*ASSIGNMENT:*
Please give back word for word the lines of the material below between the line containing "MENTAL HEALTH ACCESS PLAN | recip: 0 -> 2" and the line containing "Grand total | recip: 2 -> 6", inclusive.
= Beginning of Section =
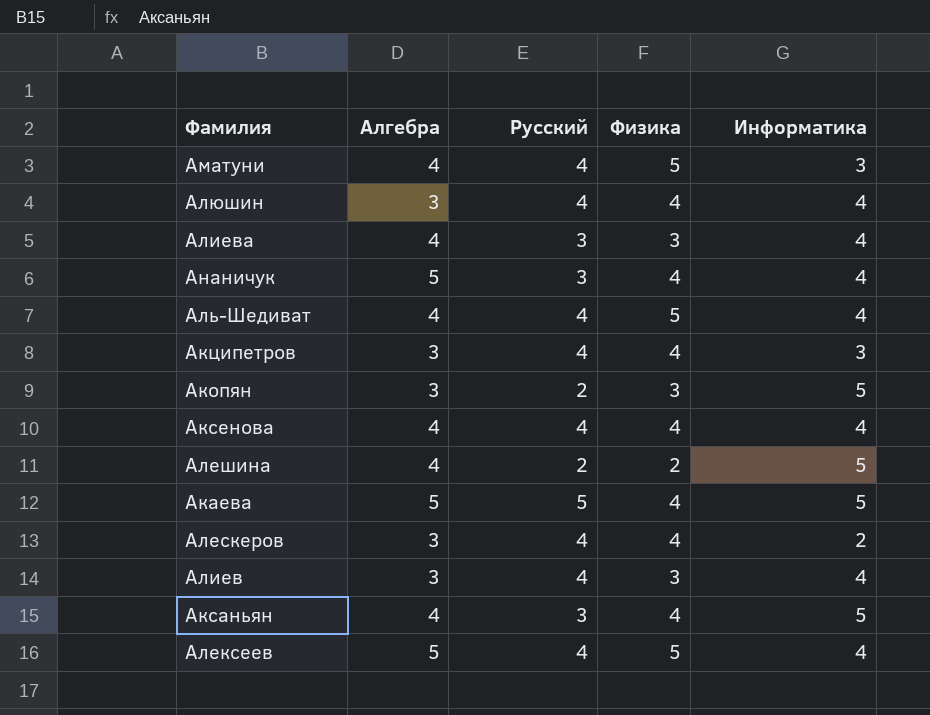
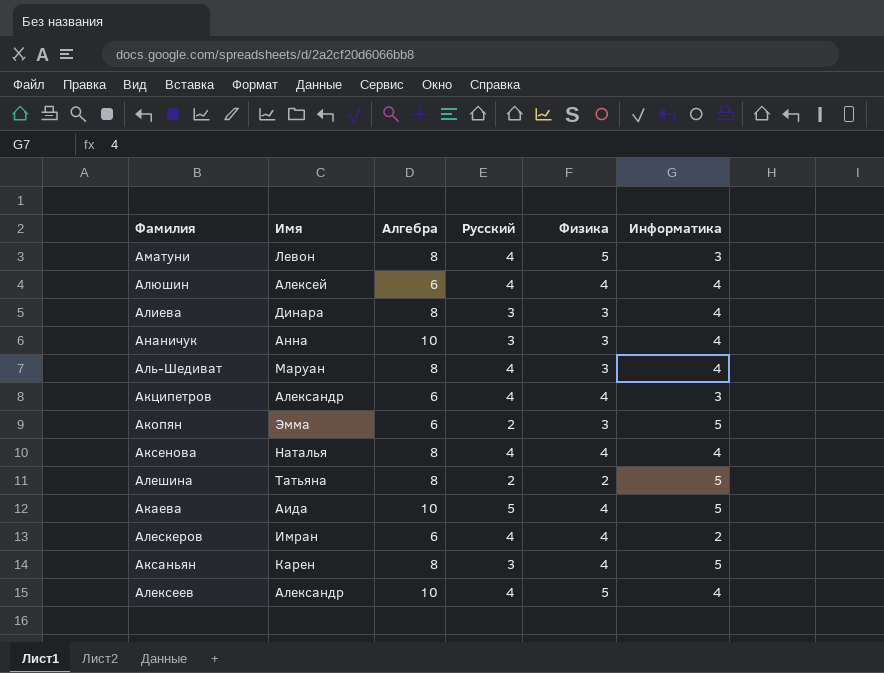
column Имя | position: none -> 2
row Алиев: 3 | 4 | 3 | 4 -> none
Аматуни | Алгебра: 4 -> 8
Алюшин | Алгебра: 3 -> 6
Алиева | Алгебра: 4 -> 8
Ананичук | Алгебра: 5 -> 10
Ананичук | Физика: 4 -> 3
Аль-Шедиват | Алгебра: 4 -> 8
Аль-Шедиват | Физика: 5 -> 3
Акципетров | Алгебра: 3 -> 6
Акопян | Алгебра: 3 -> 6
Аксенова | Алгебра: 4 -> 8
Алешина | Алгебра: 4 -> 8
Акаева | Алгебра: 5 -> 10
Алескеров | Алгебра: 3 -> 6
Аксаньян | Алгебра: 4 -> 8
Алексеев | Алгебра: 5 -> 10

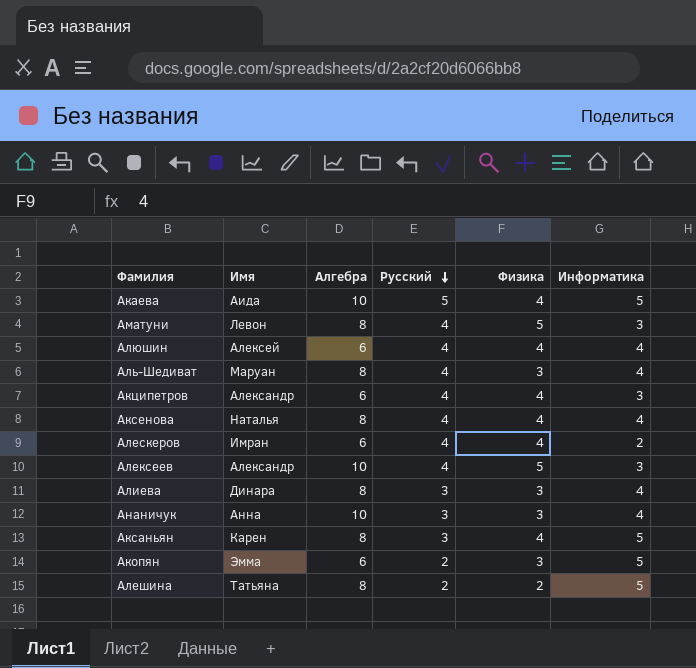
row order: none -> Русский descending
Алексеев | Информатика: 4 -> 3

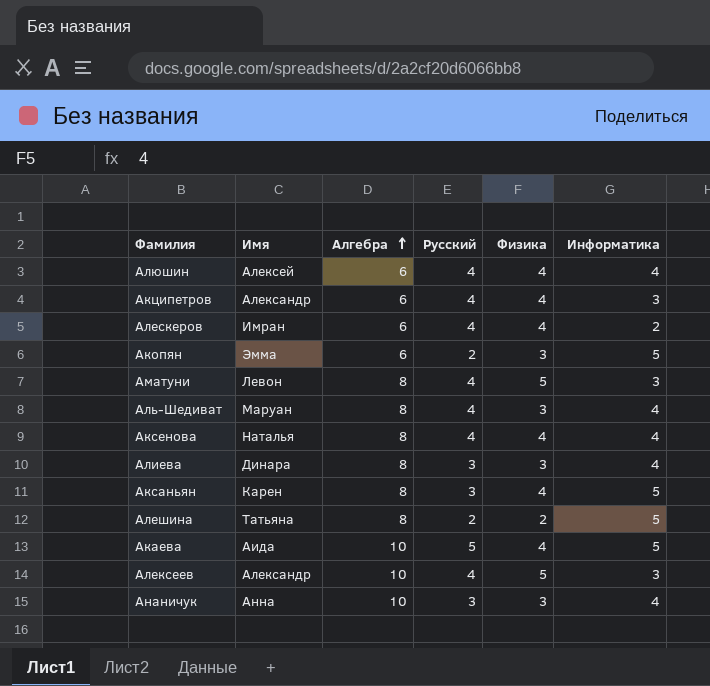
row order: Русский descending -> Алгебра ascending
= End of Section =
= Beginning of Section =
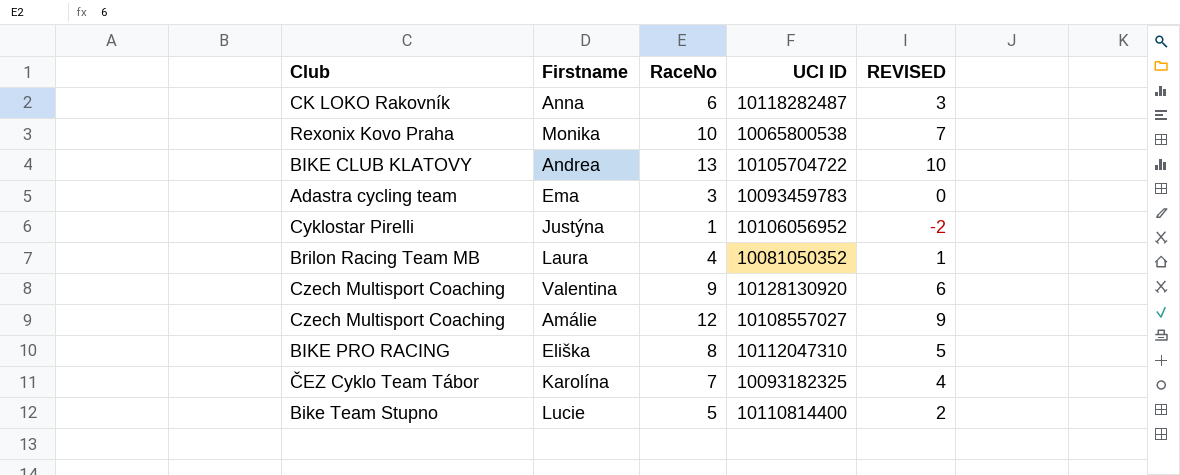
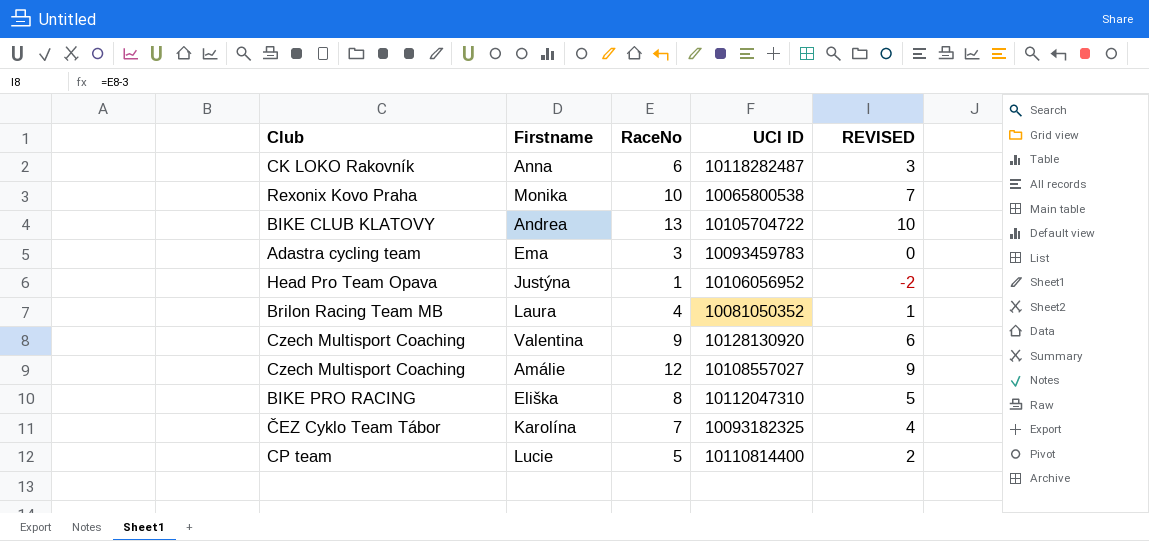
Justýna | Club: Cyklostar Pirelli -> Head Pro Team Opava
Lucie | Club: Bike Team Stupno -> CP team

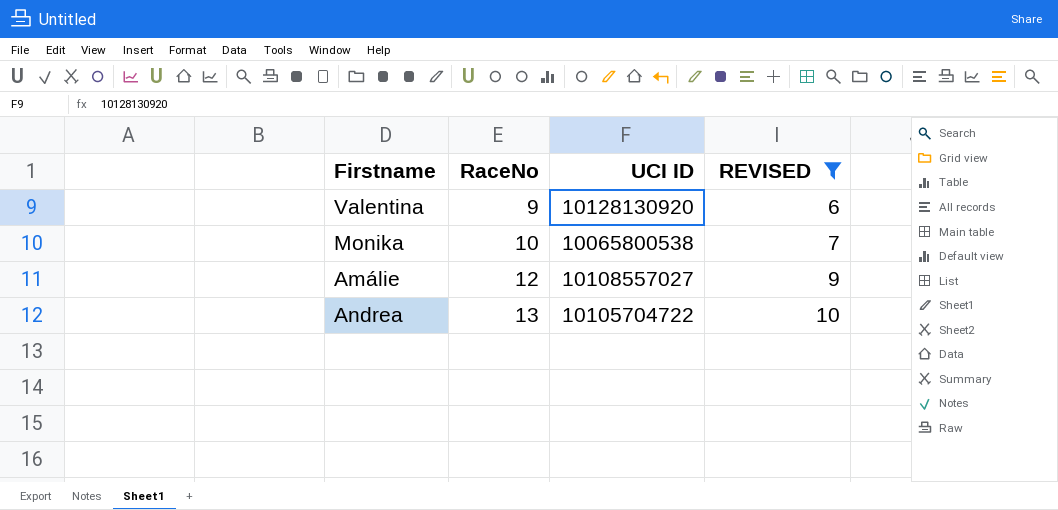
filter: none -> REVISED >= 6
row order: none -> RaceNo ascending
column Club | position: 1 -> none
= End of Section =
= Beginning of Section =
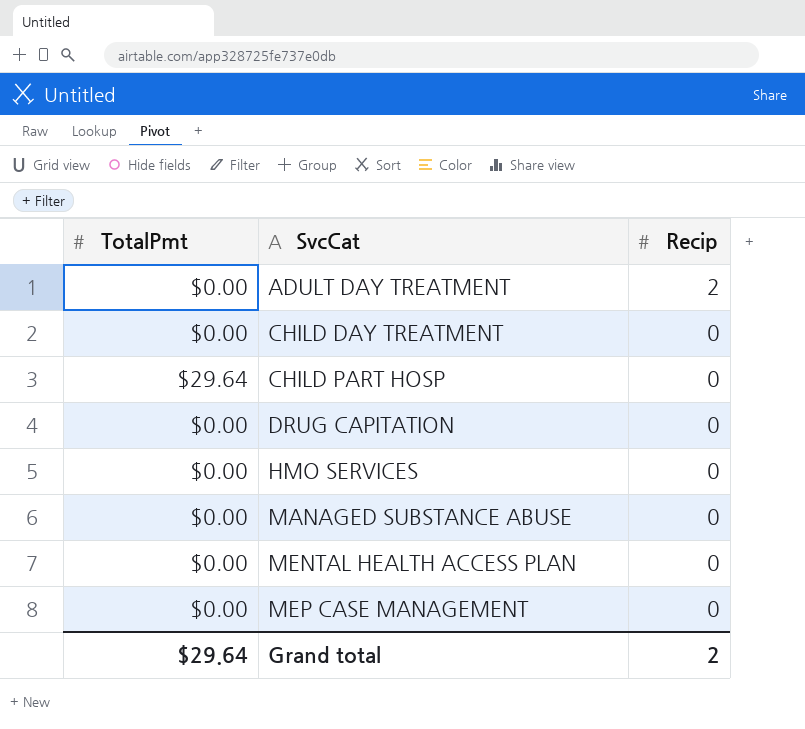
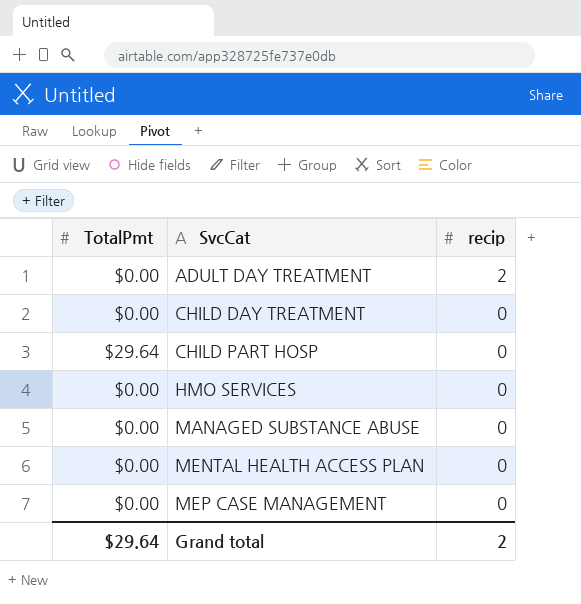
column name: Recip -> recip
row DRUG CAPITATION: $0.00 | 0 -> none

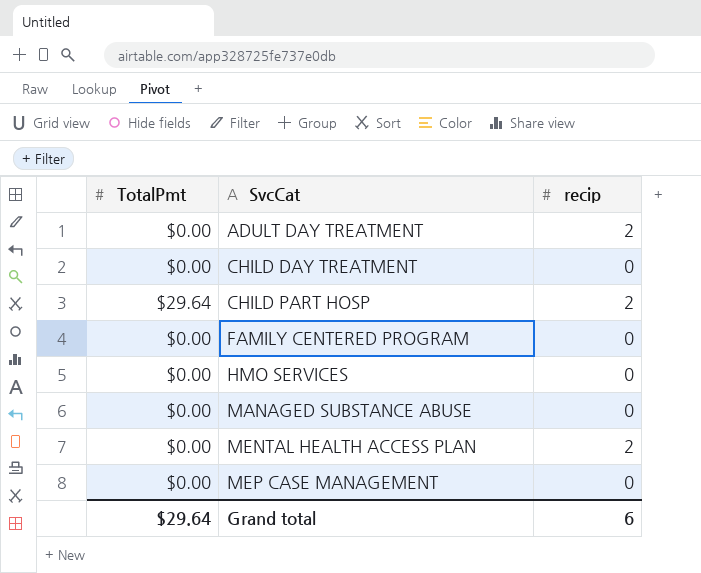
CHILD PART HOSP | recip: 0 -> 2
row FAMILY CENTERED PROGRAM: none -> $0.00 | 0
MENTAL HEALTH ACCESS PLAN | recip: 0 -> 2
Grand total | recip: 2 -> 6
= End of Section =
*RESPONSE BOX:*
MENTAL HEALTH ACCESS PLAN | recip: 0 -> 2
Grand total | recip: 2 -> 6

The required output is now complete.